THE RECORDS ::
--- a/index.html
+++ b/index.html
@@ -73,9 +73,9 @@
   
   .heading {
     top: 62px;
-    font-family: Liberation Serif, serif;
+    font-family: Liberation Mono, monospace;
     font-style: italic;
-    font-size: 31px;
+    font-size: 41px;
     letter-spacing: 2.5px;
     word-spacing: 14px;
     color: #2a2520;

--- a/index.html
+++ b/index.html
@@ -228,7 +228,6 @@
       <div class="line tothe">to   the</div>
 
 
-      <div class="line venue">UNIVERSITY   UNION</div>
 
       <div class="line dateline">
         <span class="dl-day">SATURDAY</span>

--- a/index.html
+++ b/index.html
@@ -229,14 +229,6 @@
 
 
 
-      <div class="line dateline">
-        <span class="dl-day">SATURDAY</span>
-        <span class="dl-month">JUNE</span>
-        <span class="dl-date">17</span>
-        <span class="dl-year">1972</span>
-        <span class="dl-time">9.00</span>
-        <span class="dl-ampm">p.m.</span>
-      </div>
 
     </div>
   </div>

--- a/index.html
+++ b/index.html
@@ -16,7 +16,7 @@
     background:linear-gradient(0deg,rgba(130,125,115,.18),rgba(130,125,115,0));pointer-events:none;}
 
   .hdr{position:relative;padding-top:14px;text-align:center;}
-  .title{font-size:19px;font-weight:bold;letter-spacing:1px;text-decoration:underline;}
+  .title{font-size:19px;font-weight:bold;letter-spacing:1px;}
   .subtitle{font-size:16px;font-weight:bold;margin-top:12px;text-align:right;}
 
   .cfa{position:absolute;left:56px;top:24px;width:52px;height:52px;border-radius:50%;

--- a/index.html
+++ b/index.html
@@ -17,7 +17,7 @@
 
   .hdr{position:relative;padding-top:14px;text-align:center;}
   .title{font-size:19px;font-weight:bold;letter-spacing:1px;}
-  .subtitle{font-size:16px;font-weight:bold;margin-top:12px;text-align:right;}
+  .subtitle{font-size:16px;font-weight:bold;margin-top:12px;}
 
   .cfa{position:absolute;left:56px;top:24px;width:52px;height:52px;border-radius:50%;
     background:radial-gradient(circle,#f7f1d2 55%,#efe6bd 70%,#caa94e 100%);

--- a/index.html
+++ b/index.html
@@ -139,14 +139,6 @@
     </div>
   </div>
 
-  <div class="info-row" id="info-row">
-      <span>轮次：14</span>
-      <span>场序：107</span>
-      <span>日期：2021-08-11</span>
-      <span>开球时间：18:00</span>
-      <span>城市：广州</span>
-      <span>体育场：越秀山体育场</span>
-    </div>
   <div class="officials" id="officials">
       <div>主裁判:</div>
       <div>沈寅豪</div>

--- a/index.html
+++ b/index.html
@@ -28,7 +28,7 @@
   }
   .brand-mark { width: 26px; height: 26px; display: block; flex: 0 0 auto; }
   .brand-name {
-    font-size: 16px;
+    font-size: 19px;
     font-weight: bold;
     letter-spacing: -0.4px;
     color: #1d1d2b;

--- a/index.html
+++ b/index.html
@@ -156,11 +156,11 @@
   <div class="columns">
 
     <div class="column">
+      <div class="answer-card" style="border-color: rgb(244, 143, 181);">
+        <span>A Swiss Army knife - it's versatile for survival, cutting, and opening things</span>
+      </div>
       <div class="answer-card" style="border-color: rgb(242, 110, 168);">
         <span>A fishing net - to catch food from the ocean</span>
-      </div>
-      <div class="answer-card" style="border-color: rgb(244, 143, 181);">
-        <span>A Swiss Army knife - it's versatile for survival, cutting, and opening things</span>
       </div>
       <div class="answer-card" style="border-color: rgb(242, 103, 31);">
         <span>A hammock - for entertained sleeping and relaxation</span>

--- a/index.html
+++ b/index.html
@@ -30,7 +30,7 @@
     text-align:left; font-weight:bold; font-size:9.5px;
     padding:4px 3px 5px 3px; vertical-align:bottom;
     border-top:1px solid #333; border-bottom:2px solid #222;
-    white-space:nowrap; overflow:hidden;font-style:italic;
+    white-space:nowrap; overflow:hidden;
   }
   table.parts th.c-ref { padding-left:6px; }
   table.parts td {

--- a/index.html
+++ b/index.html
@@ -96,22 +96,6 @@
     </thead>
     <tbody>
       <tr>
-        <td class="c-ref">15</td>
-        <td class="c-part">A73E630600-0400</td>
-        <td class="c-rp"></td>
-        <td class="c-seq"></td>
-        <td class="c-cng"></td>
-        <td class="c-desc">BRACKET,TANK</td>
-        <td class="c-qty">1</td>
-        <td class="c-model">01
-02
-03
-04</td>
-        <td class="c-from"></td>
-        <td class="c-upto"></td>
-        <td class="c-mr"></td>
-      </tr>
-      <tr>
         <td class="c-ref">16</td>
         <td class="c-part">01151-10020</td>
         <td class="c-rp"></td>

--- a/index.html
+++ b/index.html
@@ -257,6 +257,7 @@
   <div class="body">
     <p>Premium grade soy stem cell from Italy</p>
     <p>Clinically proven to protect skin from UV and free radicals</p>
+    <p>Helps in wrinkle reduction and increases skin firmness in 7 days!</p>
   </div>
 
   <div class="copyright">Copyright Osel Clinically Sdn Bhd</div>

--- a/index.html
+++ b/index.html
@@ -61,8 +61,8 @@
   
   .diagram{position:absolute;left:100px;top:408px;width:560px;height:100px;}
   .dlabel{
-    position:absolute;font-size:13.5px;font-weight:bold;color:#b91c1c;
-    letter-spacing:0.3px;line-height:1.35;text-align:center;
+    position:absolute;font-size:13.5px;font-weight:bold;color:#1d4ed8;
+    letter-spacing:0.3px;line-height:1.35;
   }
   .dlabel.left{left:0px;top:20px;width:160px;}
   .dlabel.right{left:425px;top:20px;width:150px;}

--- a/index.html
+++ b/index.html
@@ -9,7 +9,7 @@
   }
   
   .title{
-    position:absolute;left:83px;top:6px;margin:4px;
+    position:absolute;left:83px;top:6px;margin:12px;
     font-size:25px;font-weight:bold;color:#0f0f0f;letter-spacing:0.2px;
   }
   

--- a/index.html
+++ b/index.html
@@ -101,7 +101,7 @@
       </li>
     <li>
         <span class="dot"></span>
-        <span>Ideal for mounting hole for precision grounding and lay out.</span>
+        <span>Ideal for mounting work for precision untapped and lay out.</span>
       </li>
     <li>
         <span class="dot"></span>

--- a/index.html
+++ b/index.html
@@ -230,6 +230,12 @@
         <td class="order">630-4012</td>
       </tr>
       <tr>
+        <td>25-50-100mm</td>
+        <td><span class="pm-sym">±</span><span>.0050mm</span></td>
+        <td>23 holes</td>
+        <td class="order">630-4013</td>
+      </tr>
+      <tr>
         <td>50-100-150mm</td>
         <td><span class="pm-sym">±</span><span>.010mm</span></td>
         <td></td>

WORK REQUEST :: The listing above must be transcribed exactly, line by line.

ANSWER FOR THE TASK ::
--- a/index.html
+++ b/index.html
@@ -73,9 +73,9 @@
   
   .heading {
     top: 62px;
-    font-family: Liberation Serif, serif;
+    font-family: Liberation Mono, monospace;
     font-style: italic;
-    font-size: 31px;
+    font-size: 41px;
     letter-spacing: 2.5px;
     word-spacing: 14px;
     color: #2a2520;

--- a/index.html
+++ b/index.html
@@ -228,7 +228,6 @@
       <div class="line tothe">to   the</div>
 
 
-      <div class="line venue">UNIVERSITY   UNION</div>
 
       <div class="line dateline">
         <span class="dl-day">SATURDAY</span>

--- a/index.html
+++ b/index.html
@@ -229,14 +229,6 @@
 
 
 
-      <div class="line dateline">
-        <span class="dl-day">SATURDAY</span>
-        <span class="dl-month">JUNE</span>
-        <span class="dl-date">17</span>
-        <span class="dl-year">1972</span>
-        <span class="dl-time">9.00</span>
-        <span class="dl-ampm">p.m.</span>
-      </div>
 
     </div>
   </div>

--- a/index.html
+++ b/index.html
@@ -16,7 +16,7 @@
     background:linear-gradient(0deg,rgba(130,125,115,.18),rgba(130,125,115,0));pointer-events:none;}
 
   .hdr{position:relative;padding-top:14px;text-align:center;}
-  .title{font-size:19px;font-weight:bold;letter-spacing:1px;text-decoration:underline;}
+  .title{font-size:19px;font-weight:bold;letter-spacing:1px;}
   .subtitle{font-size:16px;font-weight:bold;margin-top:12px;text-align:right;}
 
   .cfa{position:absolute;left:56px;top:24px;width:52px;height:52px;border-radius:50%;

--- a/index.html
+++ b/index.html
@@ -17,7 +17,7 @@
 
   .hdr{position:relative;padding-top:14px;text-align:center;}
   .title{font-size:19px;font-weight:bold;letter-spacing:1px;}
-  .subtitle{font-size:16px;font-weight:bold;margin-top:12px;text-align:right;}
+  .subtitle{font-size:16px;font-weight:bold;margin-top:12px;}
 
   .cfa{position:absolute;left:56px;top:24px;width:52px;height:52px;border-radius:50%;
     background:radial-gradient(circle,#f7f1d2 55%,#efe6bd 70%,#caa94e 100%);

--- a/index.html
+++ b/index.html
@@ -139,14 +139,6 @@
     </div>
   </div>
 
-  <div class="info-row" id="info-row">
-      <span>轮次：14</span>
-      <span>场序：107</span>
-      <span>日期：2021-08-11</span>
-      <span>开球时间：18:00</span>
-      <span>城市：广州</span>
-      <span>体育场：越秀山体育场</span>
-    </div>
   <div class="officials" id="officials">
       <div>主裁判:</div>
       <div>沈寅豪</div>

--- a/index.html
+++ b/index.html
@@ -28,7 +28,7 @@
   }
   .brand-mark { width: 26px; height: 26px; display: block; flex: 0 0 auto; }
   .brand-name {
-    font-size: 16px;
+    font-size: 19px;
     font-weight: bold;
     letter-spacing: -0.4px;
     color: #1d1d2b;

--- a/index.html
+++ b/index.html
@@ -156,11 +156,11 @@
   <div class="columns">
 
     <div class="column">
+      <div class="answer-card" style="border-color: rgb(244, 143, 181);">
+        <span>A Swiss Army knife - it's versatile for survival, cutting, and opening things</span>
+      </div>
       <div class="answer-card" style="border-color: rgb(242, 110, 168);">
         <span>A fishing net - to catch food from the ocean</span>
-      </div>
-      <div class="answer-card" style="border-color: rgb(244, 143, 181);">
-        <span>A Swiss Army knife - it's versatile for survival, cutting, and opening things</span>
       </div>
       <div class="answer-card" style="border-color: rgb(242, 103, 31);">
         <span>A hammock - for entertained sleeping and relaxation</span>

--- a/index.html
+++ b/index.html
@@ -30,7 +30,7 @@
     text-align:left; font-weight:bold; font-size:9.5px;
     padding:4px 3px 5px 3px; vertical-align:bottom;
     border-top:1px solid #333; border-bottom:2px solid #222;
-    white-space:nowrap; overflow:hidden;font-style:italic;
+    white-space:nowrap; overflow:hidden;
   }
   table.parts th.c-ref { padding-left:6px; }
   table.parts td {

--- a/index.html
+++ b/index.html
@@ -96,22 +96,6 @@
     </thead>
     <tbody>
       <tr>
-        <td class="c-ref">15</td>
-        <td class="c-part">A73E630600-0400</td>
-        <td class="c-rp"></td>
-        <td class="c-seq"></td>
-        <td class="c-cng"></td>
-        <td class="c-desc">BRACKET,TANK</td>
-        <td class="c-qty">1</td>
-        <td class="c-model">01
-02
-03
-04</td>
-        <td class="c-from"></td>
-        <td class="c-upto"></td>
-        <td class="c-mr"></td>
-      </tr>
-      <tr>
         <td class="c-ref">16</td>
         <td class="c-part">01151-10020</td>
         <td class="c-rp"></td>

--- a/index.html
+++ b/index.html
@@ -257,6 +257,7 @@
   <div class="body">
     <p>Premium grade soy stem cell from Italy</p>
     <p>Clinically proven to protect skin from UV and free radicals</p>
+    <p>Helps in wrinkle reduction and increases skin firmness in 7 days!</p>
   </div>
 
   <div class="copyright">Copyright Osel Clinically Sdn Bhd</div>

--- a/index.html
+++ b/index.html
@@ -61,8 +61,8 @@
   
   .diagram{position:absolute;left:100px;top:408px;width:560px;height:100px;}
   .dlabel{
-    position:absolute;font-size:13.5px;font-weight:bold;color:#b91c1c;
-    letter-spacing:0.3px;line-height:1.35;text-align:center;
+    position:absolute;font-size:13.5px;font-weight:bold;color:#1d4ed8;
+    letter-spacing:0.3px;line-height:1.35;
   }
   .dlabel.left{left:0px;top:20px;width:160px;}
   .dlabel.right{left:425px;top:20px;width:150px;}

--- a/index.html
+++ b/index.html
@@ -9,7 +9,7 @@
   }
   
   .title{
-    position:absolute;left:83px;top:6px;margin:4px;
+    position:absolute;left:83px;top:6px;margin:12px;
     font-size:25px;font-weight:bold;color:#0f0f0f;letter-spacing:0.2px;
   }
   

--- a/index.html
+++ b/index.html
@@ -101,7 +101,7 @@
       </li>
     <li>
         <span class="dot"></span>
-        <span>Ideal for mounting hole for precision grounding and lay out.</span>
+        <span>Ideal for mounting work for precision untapped and lay out.</span>
       </li>
     <li>
         <span class="dot"></span>

--- a/index.html
+++ b/index.html
@@ -230,6 +230,12 @@
         <td class="order">630-4012</td>
       </tr>
       <tr>
+        <td>25-50-100mm</td>
+        <td><span class="pm-sym">±</span><span>.0050mm</span></td>
+        <td>23 holes</td>
+        <td class="order">630-4013</td>
+      </tr>
+      <tr>
         <td>50-100-150mm</td>
         <td><span class="pm-sym">±</span><span>.010mm</span></td>
         <td></td>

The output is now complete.